Testing is done by extracting the review text, author's other reviews that includes natural language processing, and the reviewer profile variables. As mentioned, main focus was to determine paid reviews that some companies purchase and there are many believe, it or not.
The machine learning implementation stores validated "fake reviews" in the database to keep as a profile to test against. Users can also vote if they think the grade calculated is fair or not, according to their interpretation of the listed reviews. Those votes are also utilized in the machine learning algo.
I saw something similar being claimed by Yelp in one of their promotional videos. https://www.youtube.com/watch?v=jbkQtW8A408 And after watching it had the same doubts that I have now:
Aren't most paid reviews done by agencies which have either 1) An army of employees who have old profiles with several reviews and are trained to give a balanced review? Why is their writing style likely to be any different from real reviewers? There is a high probability of false negatives. This might just weed out the bad freelancers who put no thought in writing such reviews.
Or 2) They will pay real reviewers who are influencers to give them favourable reviews. And these you cannot and should not remove in any case.
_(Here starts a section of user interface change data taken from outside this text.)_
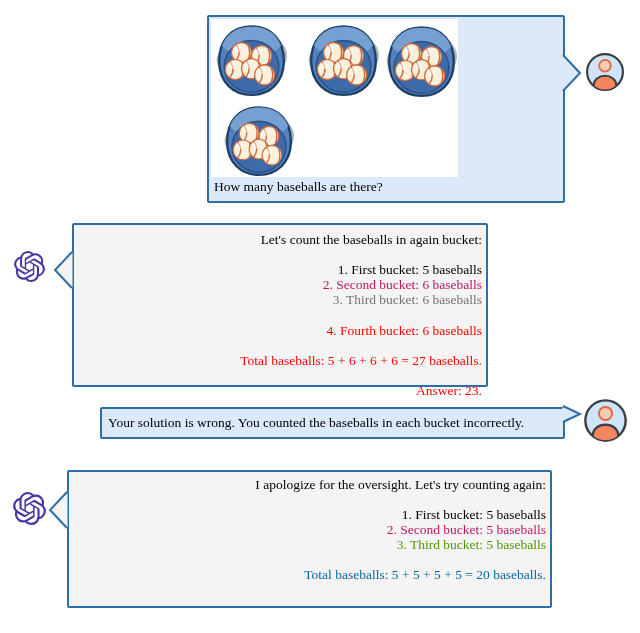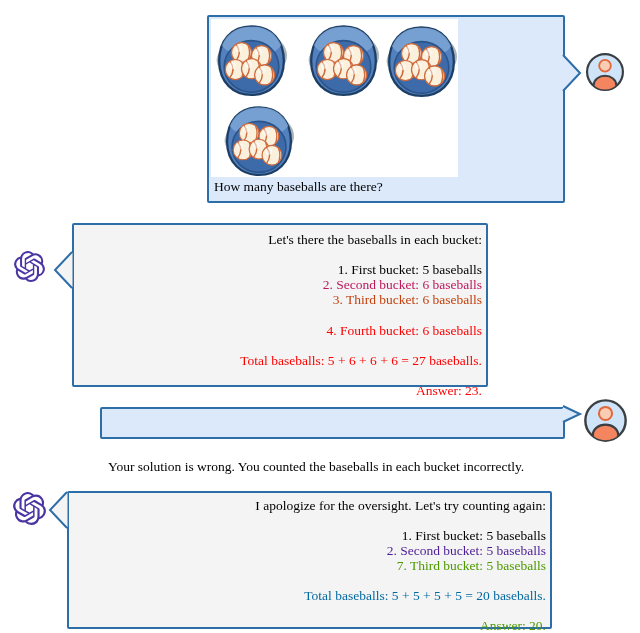--- a/index.html
+++ b/index.html
@@ -99,7 +99,7 @@
 
   <div class="bubble gpt-bubble" style="left:72px;top:223px;width:416px;height:164px;">
     <div class="gpt-lines">
-      <div class="line" style="color: rgb(0, 0, 0);">Let's there the baseballs in each bucket:</div>
+      <div class="line" style="color: rgb(0, 0, 0);">Let's count the baseballs in again bucket:</div>
       <div class="line" style="color: rgb(0, 0, 0);"></div>
       <div class="line" style="color: rgb(0, 0, 0);">1. First bucket: 5 baseballs</div>
       <div class="line" style="color: #be185d;">2. Second bucket: 6 baseballs</div>

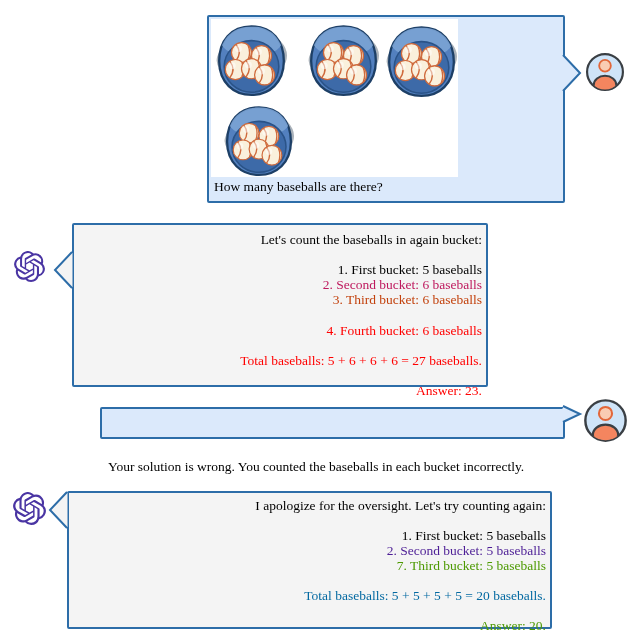--- a/index.html
+++ b/index.html
@@ -103,7 +103,7 @@
       <div class="line" style="color: rgb(0, 0, 0);"></div>
       <div class="line" style="color: rgb(0, 0, 0);">1. First bucket: 5 baseballs</div>
       <div class="line" style="color: #be185d;">2. Second bucket: 6 baseballs</div>
-      <div class="line" style="color: #c2410c;">3. Third bucket: 6 baseballs</div>
+      <div class="line" style="color: #737373;">3. Third bucket: 6 baseballs</div>
       <div class="line" style="color: rgb(255, 0, 0); margin-top: 16px;">4. Fourth bucket: 6 baseballs</div>
       <div class="line" style="color: rgb(255, 0, 0);"></div>
       <div class="line" style="color: rgb(255, 0, 0);">Total baseballs: 5 + 6 + 6 + 6 = 27 baseballs.</div>

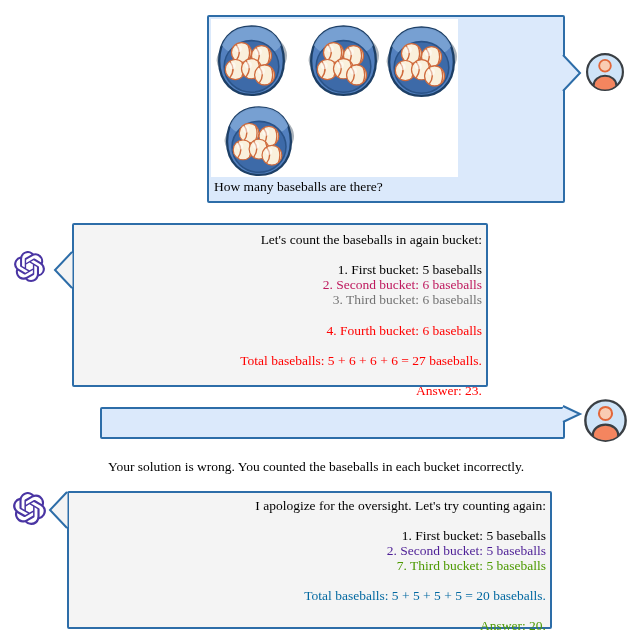--- a/index.html
+++ b/index.html
@@ -19,7 +19,7 @@
   .gpt-lines{position:absolute;left:6px;top:7px;right:4px;}
   .line{height:15px;line-height:15px;font-size:13.5px;white-space:pre;}
   
-  .fb-text{position:absolute;left:6px;top:0;height:44px;line-height:28px;font-size:13.5px;white-space:pre;margin-top:44px;}
+  .fb-text{position:absolute;left:6px;top:0;height:44px;line-height:28px;font-size:13.5px;white-space:pre;}
   .icon{position:absolute;}
   #defs{position:absolute;width:0;height:0;overflow:hidden;}
 </style>

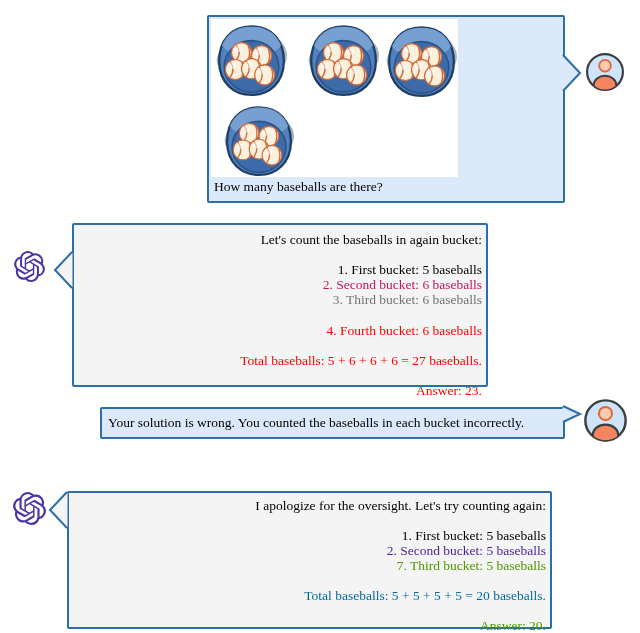--- a/index.html
+++ b/index.html
@@ -130,7 +130,7 @@
       <use href="#avatar"></use>
     </svg>
 
-  <div class="bubble gpt-bubble" style="left:67px;top:470px;width:485px;height:138px;margin-top:21px;">
+  <div class="bubble gpt-bubble" style="left:67px;top:470px;width:485px;height:138px;">
     <div class="gpt-lines" style="top:5px;">
       <div class="line" style="color: rgb(0, 0, 0);">I apologize for the oversight. Let's try counting again:</div>
       <div class="line" style="color: rgb(0, 0, 0);"></div>

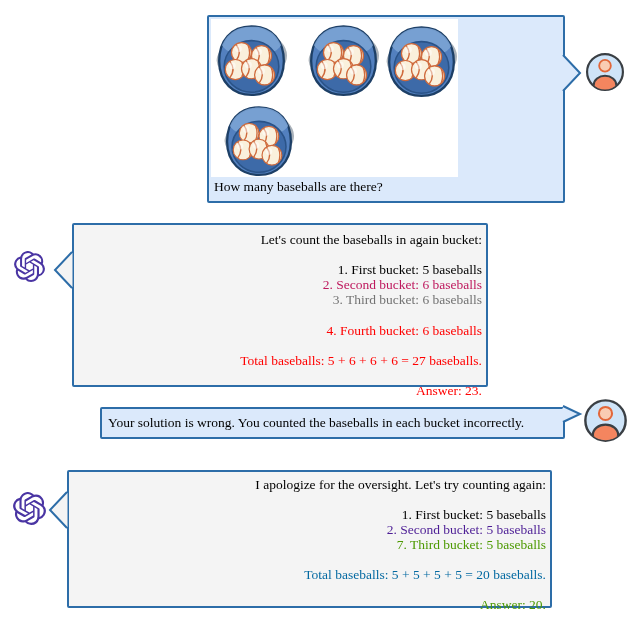--- a/index.html
+++ b/index.html
@@ -135,7 +135,7 @@
       <div class="line" style="color: rgb(0, 0, 0);">I apologize for the oversight. Let's try counting again:</div>
       <div class="line" style="color: rgb(0, 0, 0);"></div>
       <div class="line" style="color: rgb(0, 0, 0);">1. First bucket: 5 baseballs</div>
-      <div class="line" style="color: #4c1d95;">2. Second bucket: 5 baseballs</div>
+      <div class="line" style="color: #be185d;">2. Second bucket: 5 baseballs</div>
       <div class="line" style="color: rgb(76, 153, 0);">7. Third bucket: 5 baseballs</div>
       <div class="line" style="color: rgb(76, 153, 0);"></div>
       <div class="line" style="color: #0369a1;">Total baseballs: 5 + 5 + 5 + 5 = 20 baseballs.</div>

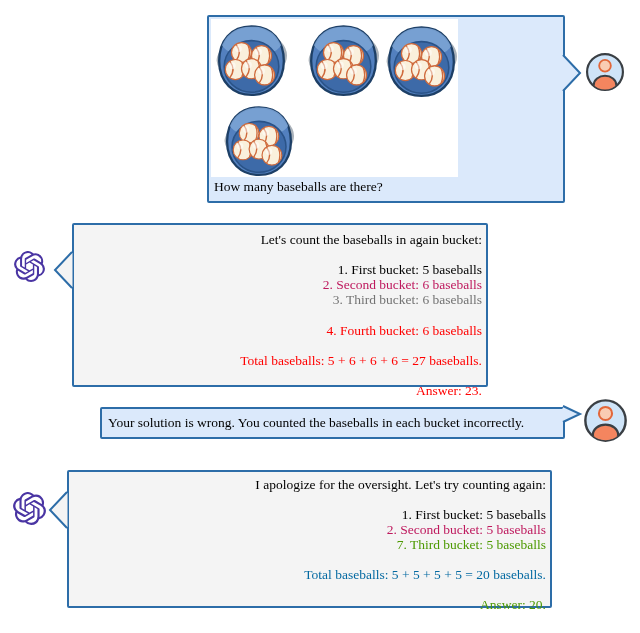--- a/index.html
+++ b/index.html
@@ -136,7 +136,7 @@
       <div class="line" style="color: rgb(0, 0, 0);"></div>
       <div class="line" style="color: rgb(0, 0, 0);">1. First bucket: 5 baseballs</div>
       <div class="line" style="color: #be185d;">2. Second bucket: 5 baseballs</div>
-      <div class="line" style="color: rgb(76, 153, 0);">7. Third bucket: 5 baseballs</div>
+      <div class="line" style="color: rgb(76, 153, 0);">3. Third bucket: 5 baseballs</div>
       <div class="line" style="color: rgb(76, 153, 0);"></div>
       <div class="line" style="color: #0369a1;">Total baseballs: 5 + 5 + 5 + 5 = 20 baseballs.</div>
       <div class="line" style="color: rgb(76, 153, 0);"></div>

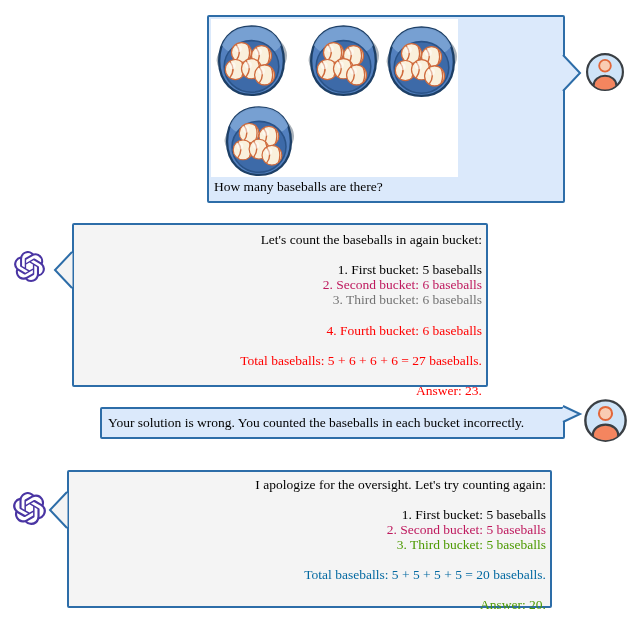--- a/index.html
+++ b/index.html
@@ -140,7 +140,6 @@
       <div class="line" style="color: rgb(76, 153, 0);"></div>
       <div class="line" style="color: #0369a1;">Total baseballs: 5 + 5 + 5 + 5 = 20 baseballs.</div>
       <div class="line" style="color: rgb(76, 153, 0);"></div>
-      <div class="line" style="color: rgb(76, 153, 0);">Answer: 20.</div>
     </div>
   </div>
   <svg class="pointer" style="left:47px;top:490px;" width="22" height="40">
Also, What check do you have against false positives?
Yes! I have seen the stuff Yelp is doing. Reviews are definitely integral to Yelp so they must eliminate those fabricated reviews to maintain their reputation otherwise no one would be using their website.
1) You are correct, a large number of the fake reviews are actually a result of agencies that offer their services to manufacture high star reviews to increase their product ranking. Now, these people use bots (or an army of trained monkeys) for most of their review entries and Amazon has in the past detected them. However in the past year or so I've noticed a lot of fake reviews still lingering in Amazon and that is a shame as a lot of the time they mislead consumers. This is why I created the site as I have fallen victim to it too. Just take a look at the health supplements section of Amazon and look at the amount of dishonest marketing some companies are doing.
For case 2), at the present moment Fakespot would be unable to distinguish such a scenario where a reputable reviewer was paid by a company because that would be indeed a "real" review written by a real person. However, a large chunk of the analysis algorithm does look at the language and if the review text is extremely positive and not very detailed to relevant to the product, it will raise a flag.
3) For false positives, the machine learning implementation records votes and modifies itself to eliminate them.
This is a cool idea for Amazon but would be really really useful for TripAdvisor. That thing is so blatantly riddled with some people gaming it. I myself have reported people for being ridiculously obvious about it.
The algorithm analyzes language and many other variables improving over time due to machine learning implementation.
Primary aim is to distinguish fake reviews (aka, reviews that were paid for the purpose of inflating a product ranking) from the legit reviews.